Alright, in this case we're evaluating customers acquired in the month of June. We're going to spend several days following these customers over the course of a year, so that you can see how customers develop and change over time.
The first image (below) shows how customers evolve and change in the very first month the customer was acquired (June).
In the acquisition month, 4.5% of the customers have already purchased for a second time! In fact, some of the customers have already purchased three times.
In the next month, customers could repurchase. If they repurchase, they move up to the Recency = 1 Month row. If they don't repurchase, the fall down to the Recency = 2 Months row.
Keep an eye on Recency = 1 Month row over time ... these customers keep buying, and as time progresses more customers move into frequency = 2/3/4 segments (called "Emerging Customers"). After the first full month on the file, 7.7% of customers have purchased for a second time.
On to August.
By the end of August, 9.7% of customers purchased for at least a second time, with the vast majority having purchased for a second time ... by this time 1.2% of customers purchased for a third time and 0.3% have purchased for a fourth time (even a tiny fraction of customers have purchased a fifth time, or a 6th-10th time).
At the end of September?
Well, the Welcome period is over, so first-time buyers are now classified as "Retiring" because their repurchase probability is progressively worse from here on out. 12.6% of customers have repurchased. Only 0.3% of customers have achieved Loyal status through three months.

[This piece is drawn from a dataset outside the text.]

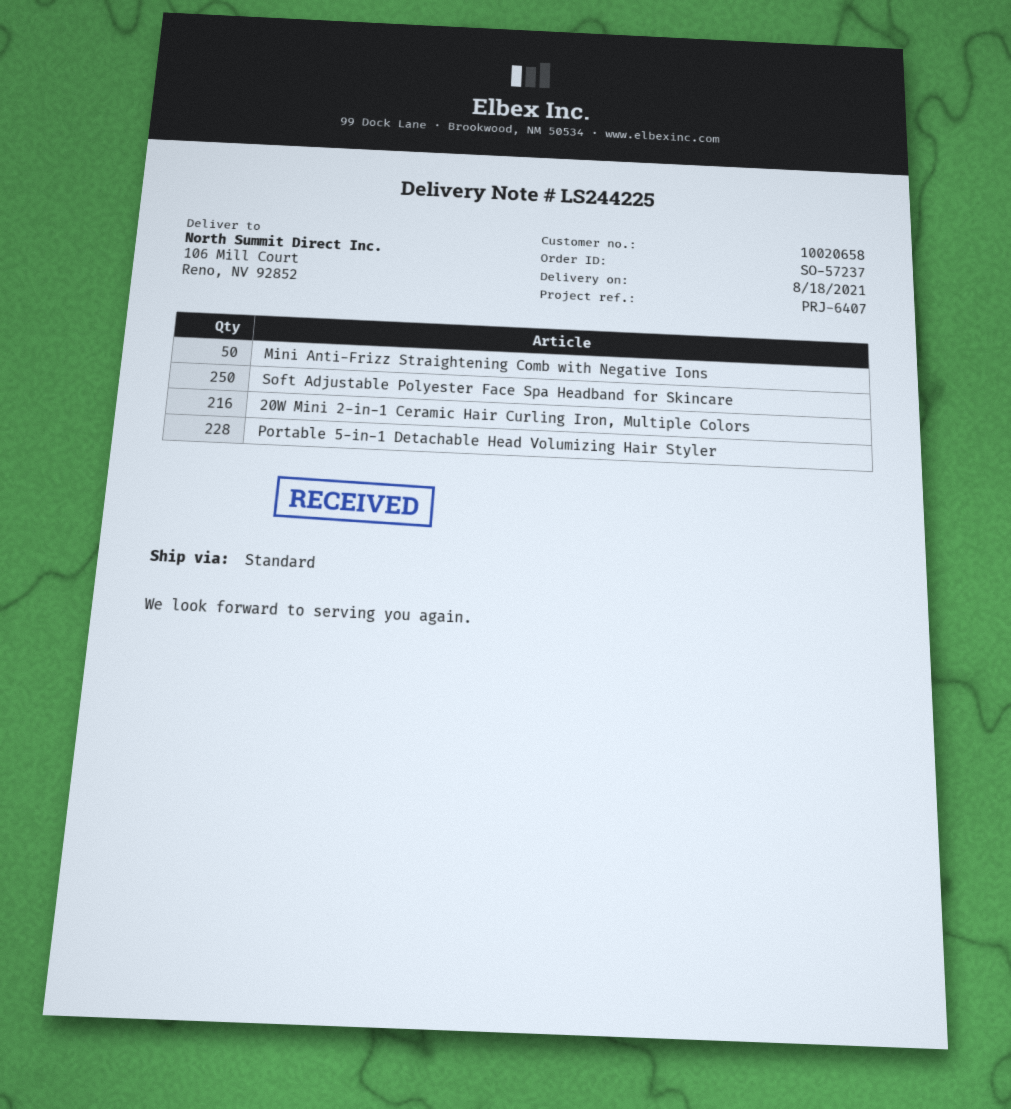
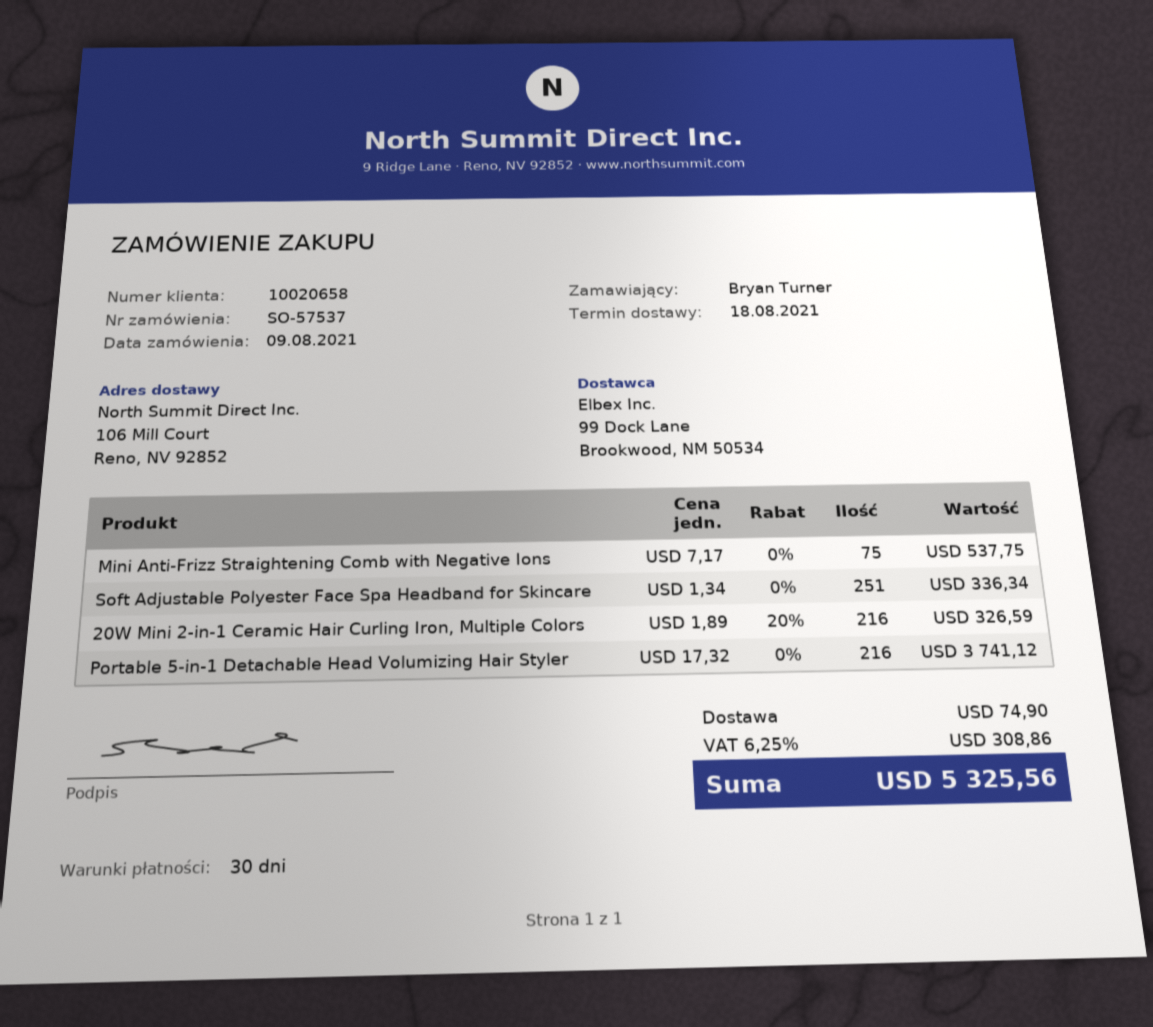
order number: SO-57237 -> SO-57537
Mini Anti-Frizz Straightening Comb with Negative Ions: 50 -> 75
Soft Adjustable Polyester Face Spa Headband for Skincare: 250 -> 251
Portable 5-in-1 Detachable Head Volumizing Hair Styler: 228 -> 216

Do you see how hard it is to get customers to Loyal status?
It's really, really hard.
At the end of October?
Repurchase Rate is up to 15.7%.
12.1% of the customers are 2x buyers.
2.4% of the customers are 3x buyers.
0.6% of the customers are 4x buyers.
0.2% of the customers are 5x buyers.
0.3% of the customers purchased 6+ times.

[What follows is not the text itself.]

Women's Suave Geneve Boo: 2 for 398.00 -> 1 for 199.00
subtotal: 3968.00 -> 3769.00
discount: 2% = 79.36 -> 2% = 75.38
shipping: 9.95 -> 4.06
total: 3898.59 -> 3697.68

After four-and-a-half months customers are still generally in the 1x/2x stage. Few customers have moved into the high levels of Emergence, and only 0.6% of the customers are now Loyal.
This is why it is so darn critical to have a Welcome program. If the customer doesn't get out of the Welcome stage and migrate into Emergence quickly, you can't get the customer over the hurdle into Loyal status.